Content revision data
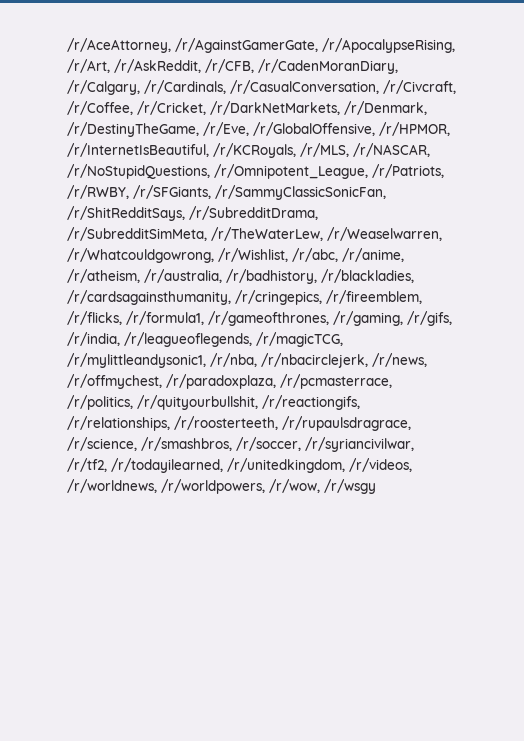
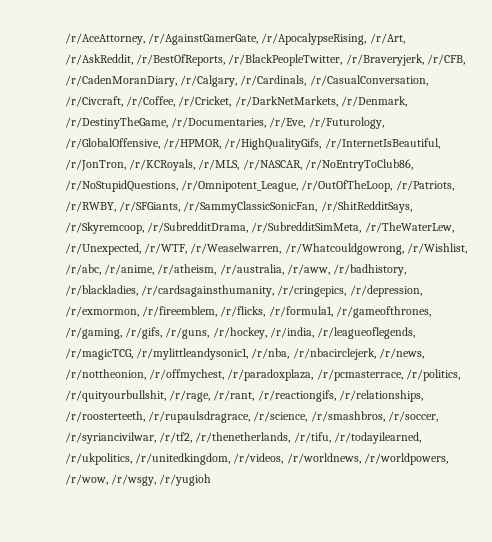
(201, 66) none -> [136,54,424,66] /r/BestOfReports, /r/BlackPeopleTwitter, /r/Braveryjerk,
[203,122,450,136] [67,143,209,157] /r/Eve, /r/GlobalOffensive, /r/HPMOR, /r/InternetIsBeautiful, -> [171,117,384,129] [65,138,440,150] [65,159,126,171] /r/Documentaries, /r/Eve, /r/Futurology, /r/GlobalOffensive, /r/HPMOR, /r/HighQualityGifs, /r/InternetIsBeautiful, /r/JonTron,
(430, 150) none -> [304,159,413,171] /r/NoEntryToClub86,
(368, 171) none -> [301,180,393,192] /r/OutOfTheLoop,
(185, 213) none -> [65,222,144,234] /r/Skyremcoop,
(323, 234) none -> [65,243,188,255] /r/Unexpected, /r/WTF,
(222, 276) none -> [286,264,330,275] /r/aww,
(322, 297) none -> [349,285,422,297] [65,306,139,317] /r/depression, /r/exmormon,
(452, 318) none -> [165,327,267,339] /r/guns, /r/hockey,
(427, 360) none -> [65,369,146,380] /r/nottheonion,
(258, 402) none -> [169,390,255,402] /r/rage, /r/rant,
[111,458,223,473] /r/todayilearned, -> [195,432,421,444] [65,453,132,465] /r/thenetherlands, /r/tifu, /r/todayilearned, /r/ukpolitics,
[324,479,376,494] /r/wsgy -> [111,474,212,486] /r/wsgy, /r/yugioh

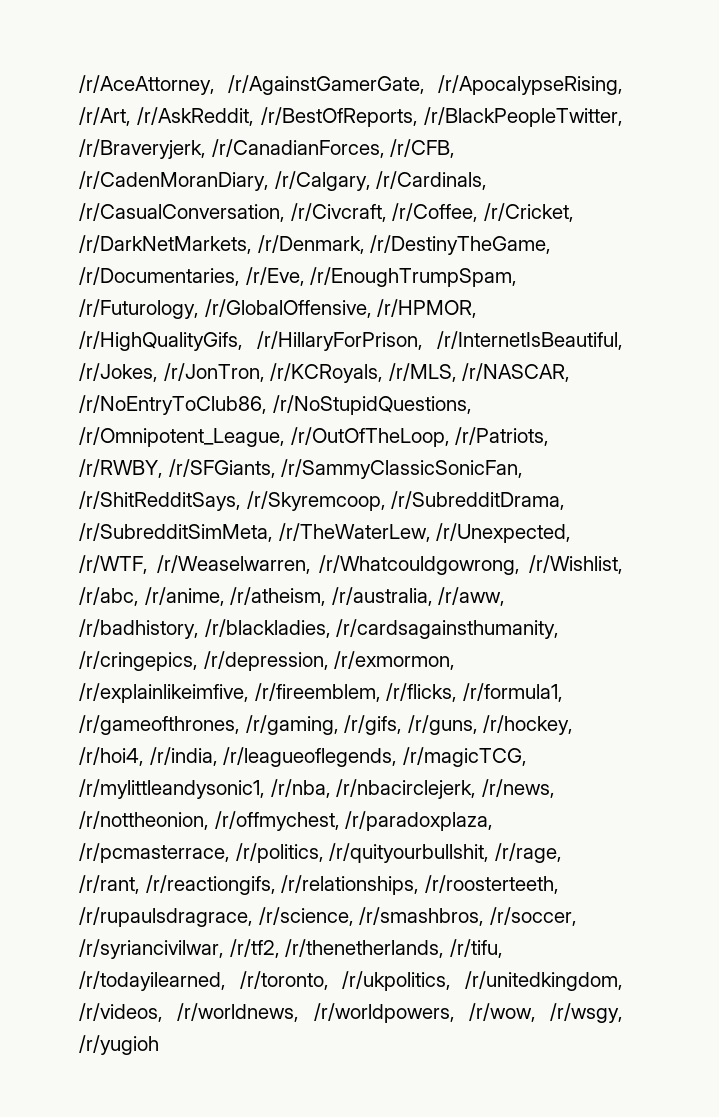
(424, 60) none -> [211,139,385,158] /r/CanadianForces,
(306, 122) none -> [310,267,518,287] /r/EnoughTrumpSpam,
[324,138,440,149] /r/InternetIsBeautiful, -> [257,331,623,351] [79,363,158,382] /r/HillaryForPrison, /r/InternetIsBeautiful, /r/Jokes,
(139, 311) none -> [79,683,249,703] /r/explainlikeimfive,
(267, 333) none -> [79,747,144,766] /r/hoi4,
(421, 438) none -> [239,971,329,990] /r/toronto,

The task: Repeat every entry above exactly as written and omit any pictures it holds.

Response:
(201, 66) none -> [136,54,424,66] /r/BestOfReports, /r/BlackPeopleTwitter, /r/Braveryjerk,
[203,122,450,136] [67,143,209,157] /r/Eve, /r/GlobalOffensive, /r/HPMOR, /r/InternetIsBeautiful, -> [171,117,384,129] [65,138,440,150] [65,159,126,171] /r/Documentaries, /r/Eve, /r/Futurology, /r/GlobalOffensive, /r/HPMOR, /r/HighQualityGifs, /r/InternetIsBeautiful, /r/JonTron,
(430, 150) none -> [304,159,413,171] /r/NoEntryToClub86,
(368, 171) none -> [301,180,393,192] /r/OutOfTheLoop,
(185, 213) none -> [65,222,144,234] /r/Skyremcoop,
(323, 234) none -> [65,243,188,255] /r/Unexpected, /r/WTF,
(222, 276) none -> [286,264,330,275] /r/aww,
(322, 297) none -> [349,285,422,297] [65,306,139,317] /r/depression, /r/exmormon,
(452, 318) none -> [165,327,267,339] /r/guns, /r/hockey,
(427, 360) none -> [65,369,146,380] /r/nottheonion,
(258, 402) none -> [169,390,255,402] /r/rage, /r/rant,
[111,458,223,473] /r/todayilearned, -> [195,432,421,444] [65,453,132,465] /r/thenetherlands, /r/tifu, /r/todayilearned, /r/ukpolitics,
[324,479,376,494] /r/wsgy -> [111,474,212,486] /r/wsgy, /r/yugioh

(424, 60) none -> [211,139,385,158] /r/CanadianForces,
(306, 122) none -> [310,267,518,287] /r/EnoughTrumpSpam,
[324,138,440,149] /r/InternetIsBeautiful, -> [257,331,623,351] [79,363,158,382] /r/HillaryForPrison, /r/InternetIsBeautiful, /r/Jokes,
(139, 311) none -> [79,683,249,703] /r/explainlikeimfive,
(267, 333) none -> [79,747,144,766] /r/hoi4,
(421, 438) none -> [239,971,329,990] /r/toronto,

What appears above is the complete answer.